Finition de mon travail, pour le fond j’ai choisi, le noir au départ, ensuite, une angoisse m’a envahie, je me suis retrouvée à voir des images de mon passé à faire la course dans ma tête.
Je ne sais pas subitement, le noir me fait venir des angoisses. Donc j’ai rajouté par-ci par-là du blanc. Le noir me rappelait l’odeur du goudron chaud qui brûle la peau et qui laisse des marques, et le noir du placard.
Dès que je tenais du blanc dans mes mains, la neige faisait son apparition et le blanc du coton qui provient des cotonniers :
http://www.gerbeaud.com/jardin/fiches/cotonnier,1767.html
Un « ami » m’en avait offert deux branches, et c’est là que j’ai découvert cette plante.
J’aime le toucher, et la couleur jaune des fleurs comme le soleil.
Couper mes tesselles, cette fois-ci le mot Arc-en ciel était là. Dans ma tête les couleurs volaient. Entre des moments de blancs.
Par contre même si j’ai eu quelques difficultés j’y arrive doucement. Par contre j’ai toujours du mal à réaliser mon joint, la première pose une fois mise, et une fois sèche il est ressortait des petits trous, comme des petits nids de terre, c’est cette idée qui ‘m’est venue en regardant.
J’ai donc recommencé à mettre une autre couche de joint, mais j’ai réalisé mon mélange plus fluide, mais j’ai retenu également le conseil d’Emmanuelle, une légère couche.
Et j’ai mieux réussi.
J’ai bien ressenti une angoisse toujours devant cette texture, au niveau de la gorge, et son odeur, ça me rappelle cette humidité de cette cave de mon passé.
Mais je me dis : Béatrice tu n’y est plus à l’intérieur de cette cave, je me suis mise à compter à voix haute pour éviter de canaliser ma mémoire sur ce passé, mais plutôt à tourner ma concentration plus sur les couleurs du chat, j’ai sucée un bonbon au citron.
Quelques dissociations sont apparues..
Pour la finition, j’ai mis à petit coup de pinceau de vernis à bois, je trouve que cela fait plus propre, et une finition plus jolie.

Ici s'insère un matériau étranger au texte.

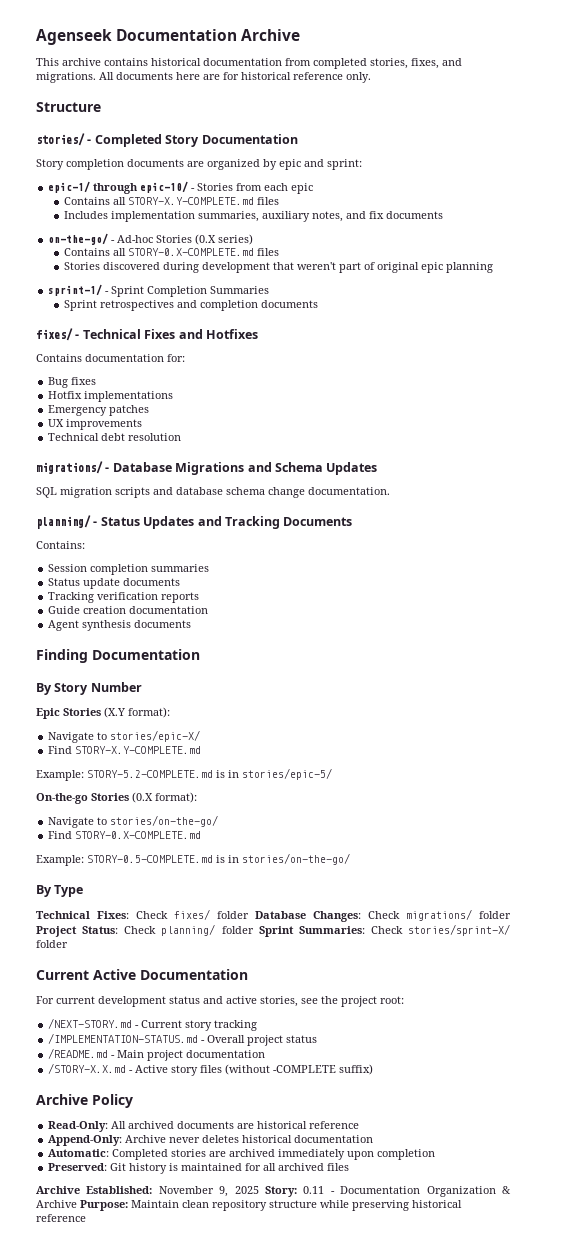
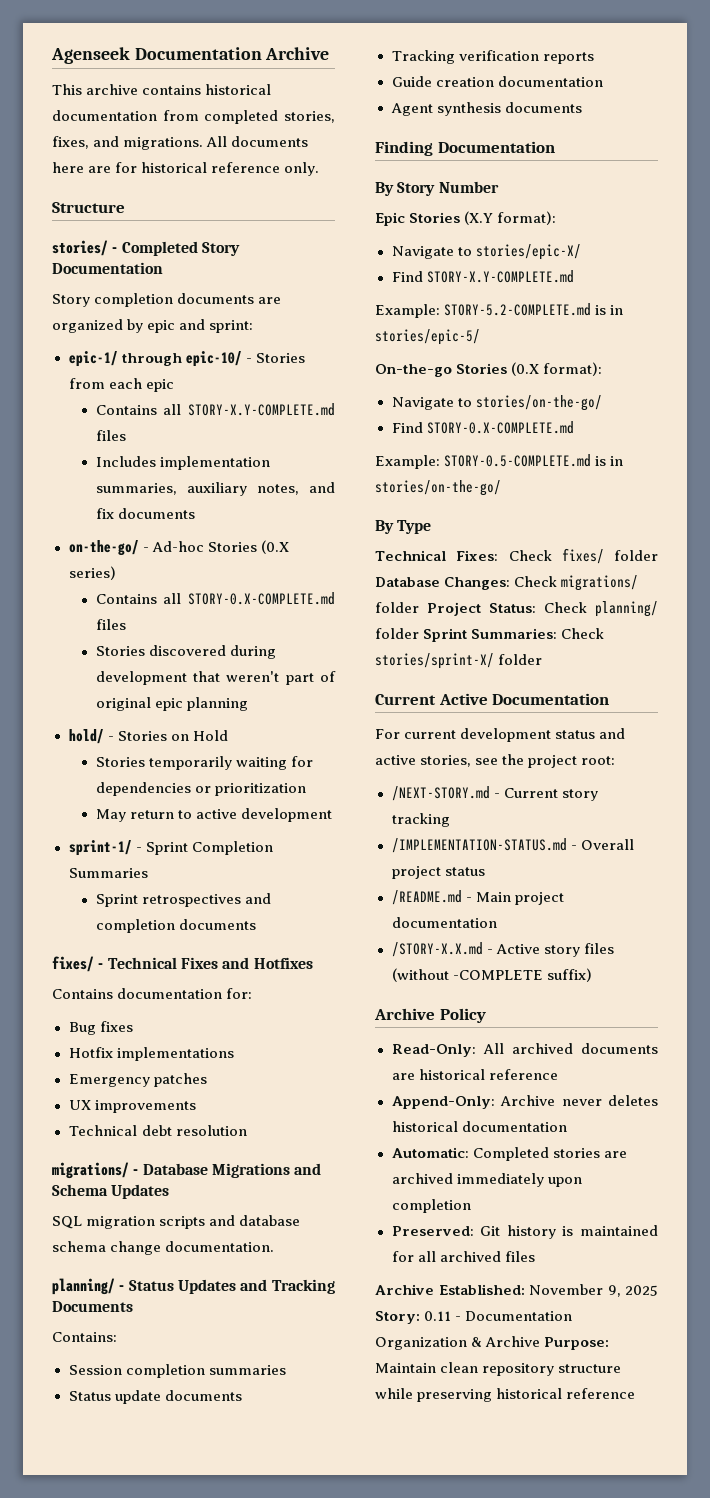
+ hold/ - Stories on Hold
+ Stories temporarily waiting for dependencies or prioritization
+ May return to active development

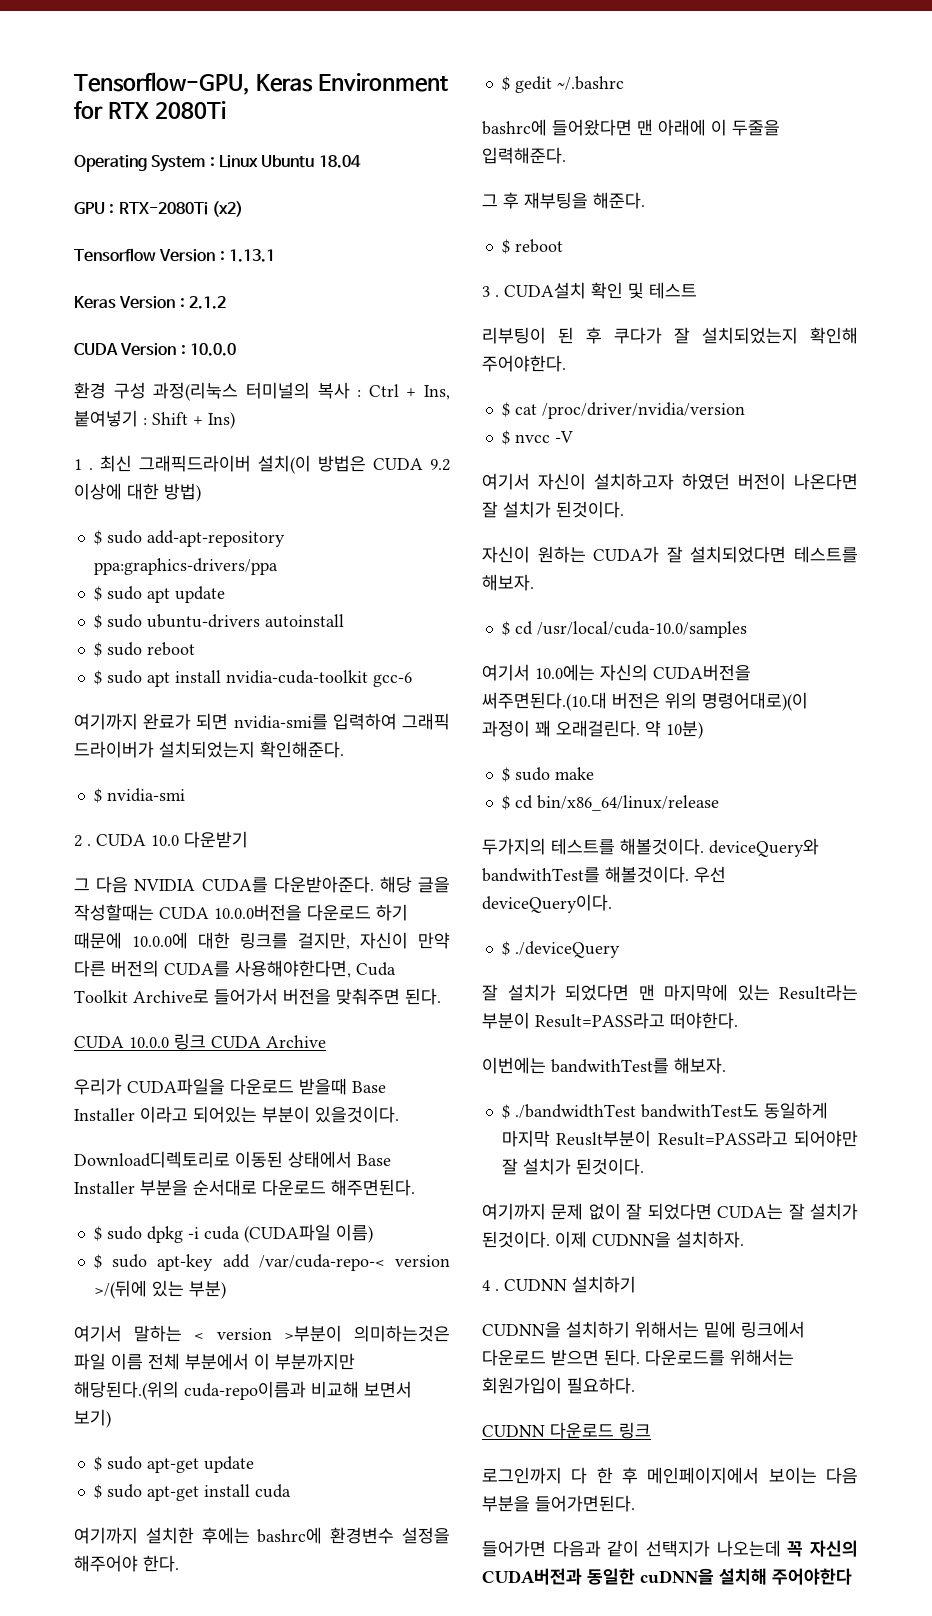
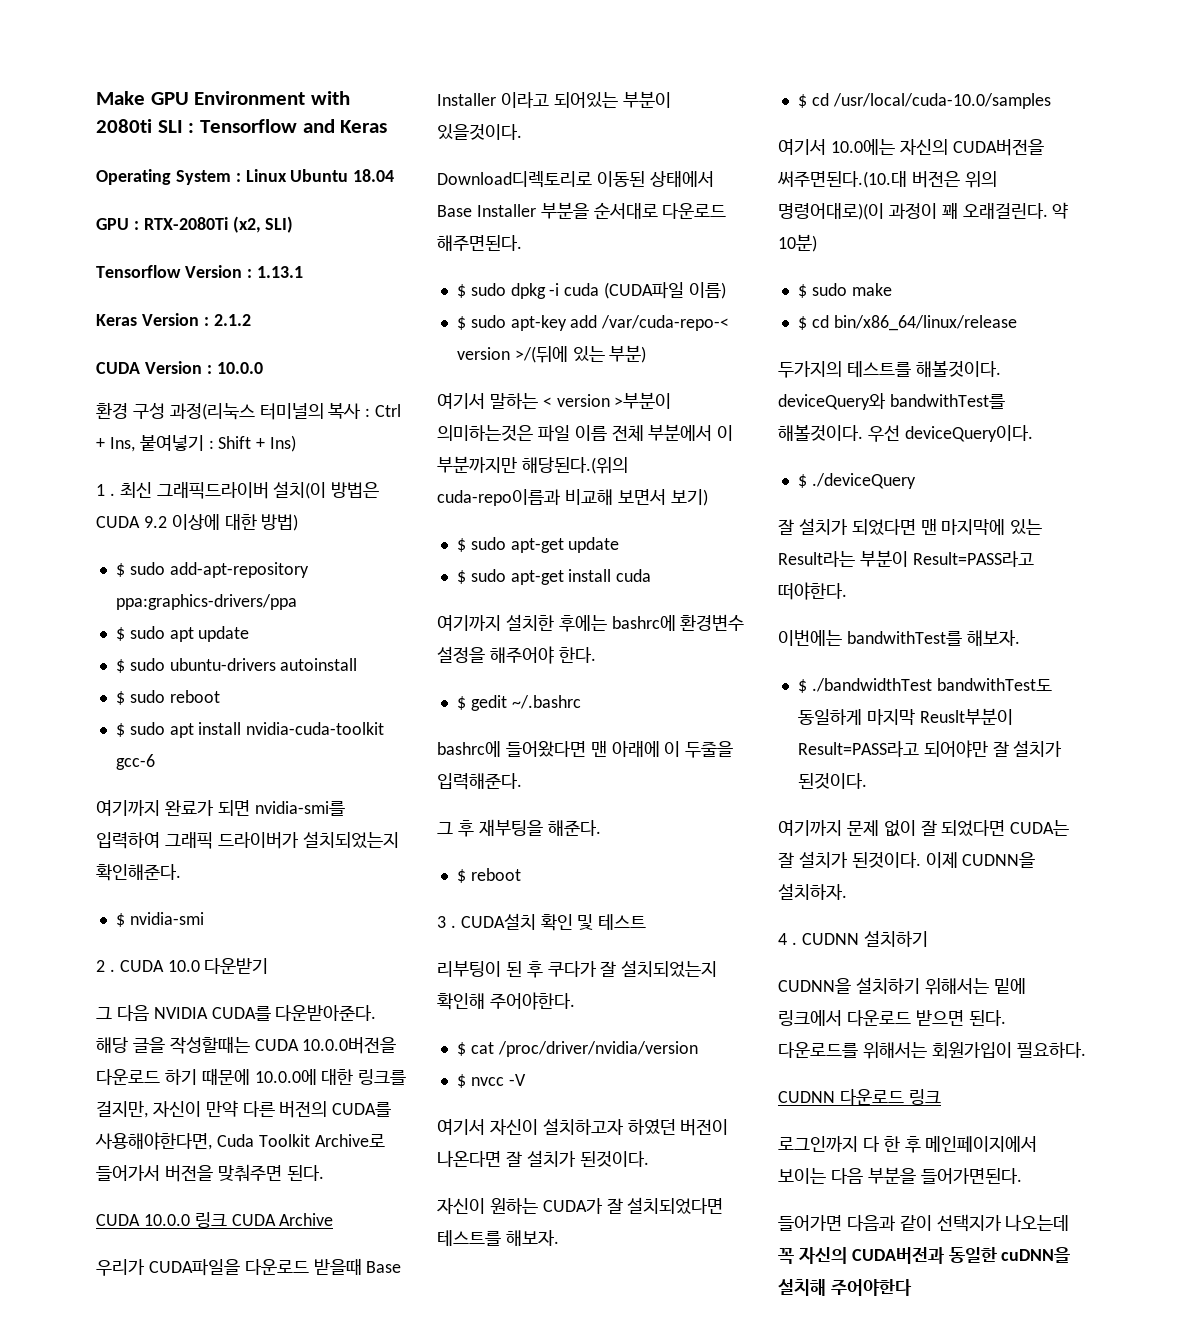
- Tensorflow-GPU, Keras Environment for RTX 2080Ti
+ Make GPU Environment with 2080ti SLI : Tensorflow and Keras
- GPU : RTX-2080Ti (x2)
+ GPU : RTX-2080Ti (x2, SLI)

Plus de traces de doigts, ou de joint.
BMP – Un bocal dans mon cerveau

Une demande du docteur L.
On commence à travailler sur l’EMDR mais d’une autre approche.
Le travail réalisé sur le blogue avec l’aide d’Emmanuelle va nous servir.
Je devais réaliser une peinture sur la situation suivante :
Un bocal dans mon cerveau pour mettre dedans tout ce qui me fait mal et souffrir.
Et laisser l’autre partie de mon cerveau qui lui je l’ai représenté en couleur, afin qu’il arrive à fonctionner avec ce qui me fait du bien.
Le but avoir ce mécanisme dans ma tête, de pouvoir mettre de coté ce qui m’empêche d’avancer, ce qui me fait mal etc. comme par exemple, les flashs, les images de mon passé, les voix de mes mères nourricières, cette sensation d’abandon, etc. Le but est aussi de prendre au fur et à mesure un problème et de le régler, un à la fois, et ça mon cerveau ne sait pas encore le faire, il doit pouvoir le faire automatique, mais celui-ci n’a pas encore capté, il doit apprendre, je dois apprendre moi aussi.
On en revient à ce que m’a expliqué Emmanuelle, apprendre à mon cerveau à ne plus fonctionner dans le passé.
Comment avez-vous dessiné ?
J’ai commencé par dessiner le bocal ensuite après le demi cerveau.
Concernant les couleurs, pour le demi cerveau comme cette partie la est censée bien fonctionner, c’est ce qui me procure un bien être, donc j’y ai mis des couleurs variées.
Pour le bocal, là ou je dois y mettre ce qui me fait souffrir, le noir m’est venu de suite.
Matériaux
Aquarelle réalisée sur feuille de format de 50 x 70 cm à grain fin.
J’ai utilisé les couleurs aquarelles suivantes : jaune de Naples, bleu ceruléum, orange, blanc de Chine, noir d’ivoire, rouge cramoisi, ocre jaune, jaune Gamboge, terre de Sienne naturelle.